Solve for t . \( e^{-0.49 \mathrm{t}}=0.70 \) Select the correct choice below and, if necessary, fill in the answer box to compl A. The solution is \( \mathrm{t}=\square \). Type an integer or a decimal. Do not round until the final answer. Then rou B. The solution is not a real number.

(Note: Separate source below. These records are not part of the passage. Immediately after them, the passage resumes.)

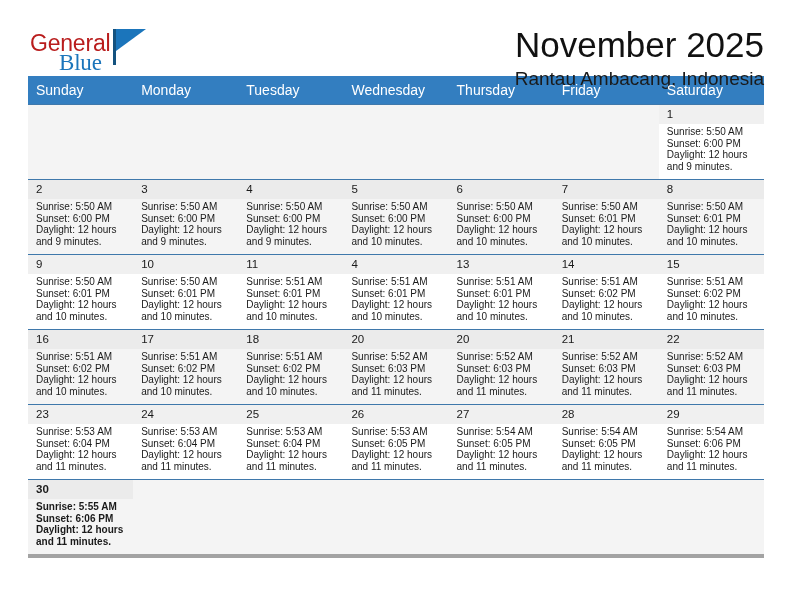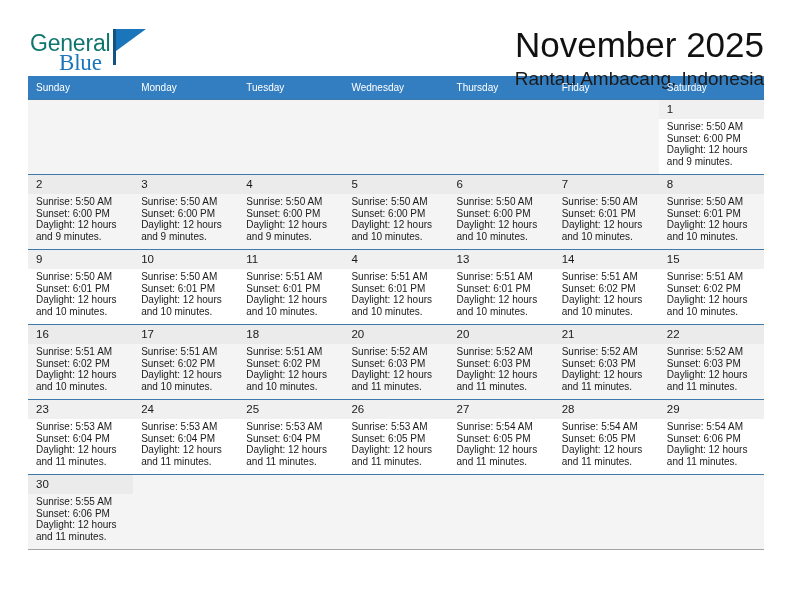--- a/index.html
+++ b/index.html
@@ -29,21 +29,21 @@
   .logo {
     position: relative;
     width: 140px;
     height: 50px;
   }
   .logo-general {
     position: absolute;
     left: 2px;
     top: 2px;
     font-size: 23px;
-    color: #0f766e;
+    color: #b91c1c;
     letter-spacing: -0.2px;
     font-family: "Liberation Sans", sans-serif;
   }
   .logo-blue {
     position: absolute;
     left: 31px;
     top: 22px;
     font-size: 23px;
     color: #1b75bb;
     letter-spacing: -0.2px;
@@ -87,21 +87,21 @@
   
   .calendar {
     margin: 0 28px;
     width: 736px;
     border-collapse: collapse;
     table-layout: fixed;
   }
   .calendar thead th {
     background: #337ec0;
     color: #ffffff;
-    font-size: 10px;
+    font-size: 14px;
     font-weight: normal;
     text-align: left;
     padding: 6px 0 6px 8px;
     height: 22px;
     border: none;
   }
   .calendar td {
     vertical-align: top;
     width: 105.14px;
     height: 74px;
@@ -130,21 +130,21 @@
   .info {
     padding: 2px 5px 0 8px;
     font-size: 10px;
     line-height: 11.6px;
     color: #1a1a1a;
   }
   .info div { white-space: nowrap; }
   .shade-row td { }
   .shade-row .daycell { background: #f4f4f4; }
   .shade-row .daynum { background: #ebebeb; }
-  tr.lastrow td { border-bottom: 1px solid #a3a3a3; }
+  tr.lastrow td { border-bottom: 4px solid #a3a3a3; font-weight: bold; }
 </style>
 </head>
 <body>
 
 <div class="page">
 
   <div class="header">
 
     <div class="logo">
       <span class="logo-general">General</span>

To solve for \( t \), we start by taking the natural logarithm of both sides: \[ \ln(e^{-0.49t}) = \ln(0.70) \] Using the property of logarithms that states \( \ln(e^x) = x \), we simplify the left side: \[ -0.49t = \ln(0.70) \] Now we can isolate \( t \) by dividing both sides by \( -0.49 \): \[ t = \frac{\ln(0.70)}{-0.49} \] Calculating \( \ln(0.70) \) gives us approximately \(-0.3567\): \[ t \approx \frac{-0.3567}{-0.49} \approx 0.727 \] So, the solution is: A. The solution is \( \mathrm{t} \approx 0.727 \). Type an integer or a decimal. Do not round until the final answer. Then round to the desired precision. Now you know how to tackle equations involving exponents and logarithms! Just remember that applying natural logarithms allows you to bring down the exponent and makes isolating the variable much easier. It’s like doing a magic trick with numbers! Need some real-world application? You encounter exponential decay in activities like radioactive decay or even in compound interest calculations. Understanding how to manipulate these equations can help you make predictions and analyze growth patterns in many fields, from finance to biology!